AJ, Connor, and Parker fought about this question for an hour. Whether it was worth the risk. Whether the people who took me would hear it as a challenge. In the end, I told them I had to answer it if I wanted my life back.
Swallowing hard, I lean into AJ, then take a deep breath. My pulse steadies. I can do this.
“That I survived. That surviving matters. Even though I came back different. Even though I came back broken. It still matters. I matter.”
The room goes completely and utterly silent. And for the first time since the press conference began, I don’t feel like I’m about to shatter. I feel like I’m starting to put myself back together.
AJ squeezes my waist, drawing me against his chest. His lips brush my temple, steady and grounding, and Belle leans harder into my leg, her warm weight reminding me I’m not alone.

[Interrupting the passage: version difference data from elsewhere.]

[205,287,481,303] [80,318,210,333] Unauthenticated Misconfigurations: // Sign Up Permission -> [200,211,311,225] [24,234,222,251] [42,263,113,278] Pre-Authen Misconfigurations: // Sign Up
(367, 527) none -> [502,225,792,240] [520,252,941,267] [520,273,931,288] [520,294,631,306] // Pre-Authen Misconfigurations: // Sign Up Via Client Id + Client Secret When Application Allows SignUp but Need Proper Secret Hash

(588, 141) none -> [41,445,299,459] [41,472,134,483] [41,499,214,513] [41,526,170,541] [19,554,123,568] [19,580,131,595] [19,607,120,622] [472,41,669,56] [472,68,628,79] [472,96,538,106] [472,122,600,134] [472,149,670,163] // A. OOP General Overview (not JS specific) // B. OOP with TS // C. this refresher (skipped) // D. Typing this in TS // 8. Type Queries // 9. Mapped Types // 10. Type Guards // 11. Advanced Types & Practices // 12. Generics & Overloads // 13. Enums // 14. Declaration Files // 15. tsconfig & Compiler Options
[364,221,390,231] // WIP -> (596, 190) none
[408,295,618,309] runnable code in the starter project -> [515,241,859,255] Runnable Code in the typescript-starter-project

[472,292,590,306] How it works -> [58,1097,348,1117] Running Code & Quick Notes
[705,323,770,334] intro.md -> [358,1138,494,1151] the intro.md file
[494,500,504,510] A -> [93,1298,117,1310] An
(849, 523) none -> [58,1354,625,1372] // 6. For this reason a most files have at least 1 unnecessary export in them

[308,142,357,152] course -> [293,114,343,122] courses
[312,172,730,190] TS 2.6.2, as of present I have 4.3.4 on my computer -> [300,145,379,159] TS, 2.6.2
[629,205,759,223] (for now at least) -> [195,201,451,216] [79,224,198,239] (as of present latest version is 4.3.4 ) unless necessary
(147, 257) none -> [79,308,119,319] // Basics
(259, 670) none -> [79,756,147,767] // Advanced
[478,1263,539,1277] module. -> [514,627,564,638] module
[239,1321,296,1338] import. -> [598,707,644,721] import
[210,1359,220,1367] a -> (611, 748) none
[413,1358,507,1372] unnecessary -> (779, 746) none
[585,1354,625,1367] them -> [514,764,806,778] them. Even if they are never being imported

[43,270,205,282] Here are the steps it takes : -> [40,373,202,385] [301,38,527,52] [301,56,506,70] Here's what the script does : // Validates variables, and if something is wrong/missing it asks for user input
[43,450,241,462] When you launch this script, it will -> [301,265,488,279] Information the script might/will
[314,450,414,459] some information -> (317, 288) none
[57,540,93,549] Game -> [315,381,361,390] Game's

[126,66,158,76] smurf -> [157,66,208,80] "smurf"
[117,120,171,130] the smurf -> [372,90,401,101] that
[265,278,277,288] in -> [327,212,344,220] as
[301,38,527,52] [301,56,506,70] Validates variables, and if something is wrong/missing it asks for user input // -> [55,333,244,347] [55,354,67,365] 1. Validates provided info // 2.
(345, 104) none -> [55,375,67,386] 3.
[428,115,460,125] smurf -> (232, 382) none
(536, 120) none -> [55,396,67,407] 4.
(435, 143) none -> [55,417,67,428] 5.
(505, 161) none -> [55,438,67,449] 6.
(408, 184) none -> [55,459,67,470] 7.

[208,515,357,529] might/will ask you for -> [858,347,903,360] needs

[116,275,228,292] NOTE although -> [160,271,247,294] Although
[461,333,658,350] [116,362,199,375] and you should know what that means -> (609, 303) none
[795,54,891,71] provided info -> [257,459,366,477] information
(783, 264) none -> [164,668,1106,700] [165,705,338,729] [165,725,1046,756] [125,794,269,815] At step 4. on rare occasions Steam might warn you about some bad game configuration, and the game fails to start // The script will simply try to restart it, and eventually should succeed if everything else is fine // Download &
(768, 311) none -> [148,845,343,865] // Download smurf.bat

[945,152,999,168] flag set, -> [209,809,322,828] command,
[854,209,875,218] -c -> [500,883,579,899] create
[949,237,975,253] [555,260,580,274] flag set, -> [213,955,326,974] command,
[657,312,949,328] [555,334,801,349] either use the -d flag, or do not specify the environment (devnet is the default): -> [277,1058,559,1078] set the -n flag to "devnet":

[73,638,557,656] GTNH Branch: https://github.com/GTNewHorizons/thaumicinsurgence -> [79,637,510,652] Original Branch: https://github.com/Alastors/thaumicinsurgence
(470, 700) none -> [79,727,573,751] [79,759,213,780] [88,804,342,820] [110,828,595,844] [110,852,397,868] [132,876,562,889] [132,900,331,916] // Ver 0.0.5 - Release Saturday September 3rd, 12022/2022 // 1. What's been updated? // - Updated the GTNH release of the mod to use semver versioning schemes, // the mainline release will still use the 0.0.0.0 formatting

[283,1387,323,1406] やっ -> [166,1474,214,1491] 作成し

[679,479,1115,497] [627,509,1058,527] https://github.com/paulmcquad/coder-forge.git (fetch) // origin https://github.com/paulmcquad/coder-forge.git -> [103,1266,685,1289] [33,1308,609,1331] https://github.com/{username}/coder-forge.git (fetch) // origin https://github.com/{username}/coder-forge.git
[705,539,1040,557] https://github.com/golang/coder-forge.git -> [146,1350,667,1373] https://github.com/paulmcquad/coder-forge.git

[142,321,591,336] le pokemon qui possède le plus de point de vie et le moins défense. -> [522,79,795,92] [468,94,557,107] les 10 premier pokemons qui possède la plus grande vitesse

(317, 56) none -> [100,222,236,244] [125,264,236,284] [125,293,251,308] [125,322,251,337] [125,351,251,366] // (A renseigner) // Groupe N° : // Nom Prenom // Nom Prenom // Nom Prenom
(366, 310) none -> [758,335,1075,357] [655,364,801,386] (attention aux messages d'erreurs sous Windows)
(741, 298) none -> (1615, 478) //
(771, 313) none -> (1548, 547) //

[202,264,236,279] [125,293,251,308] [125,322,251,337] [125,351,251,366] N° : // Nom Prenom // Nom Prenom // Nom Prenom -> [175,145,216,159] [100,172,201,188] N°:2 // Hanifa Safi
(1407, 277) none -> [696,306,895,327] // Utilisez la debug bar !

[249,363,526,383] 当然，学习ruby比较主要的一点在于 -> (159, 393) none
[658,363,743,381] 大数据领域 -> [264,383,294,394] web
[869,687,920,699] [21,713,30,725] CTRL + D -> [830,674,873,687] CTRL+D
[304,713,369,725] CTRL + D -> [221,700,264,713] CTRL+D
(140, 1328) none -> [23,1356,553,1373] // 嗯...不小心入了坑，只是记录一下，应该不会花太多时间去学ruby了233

The flashes and whispers fade into background noise as AJ guides me toward the double doors, every step both terrifying and freeing.
At the podium, Nate clears his throat and sweeps his gaze over the crowd.
“Mrs. Stone is done for today. You have more questions, you direct them to me. But keep in mind, this is an active investigation, not a late-night true crime special. You take one step outta line and your press credentials won’t be worth the paper they’re printed on. ”
The doors shut behind us, and the muffled voices of the reporters fade away.
“You did great, darlin’.” In the empty hallway, AJ slides his fingers into my hair, cupping the back of my head and slanting his lips over mine.
The promise in his kiss seeps into every part of me. I’m home. I’m safe. I’m loved.